Work instructions :: Repeat the entries that follow, exactly as they are written.
++++ Material supplied
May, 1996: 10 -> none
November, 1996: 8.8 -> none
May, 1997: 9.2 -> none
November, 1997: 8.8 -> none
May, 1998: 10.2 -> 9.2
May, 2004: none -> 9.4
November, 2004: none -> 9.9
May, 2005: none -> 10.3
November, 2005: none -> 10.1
++++++++
Solution to the exercise ::
May, 1996: 10 -> none
November, 1996: 8.8 -> none
May, 1997: 9.2 -> none
November, 1997: 8.8 -> none
May, 1998: 10.2 -> 9.2
May, 2004: none -> 9.4
November, 2004: none -> 9.9
May, 2005: none -> 10.3
November, 2005: none -> 10.1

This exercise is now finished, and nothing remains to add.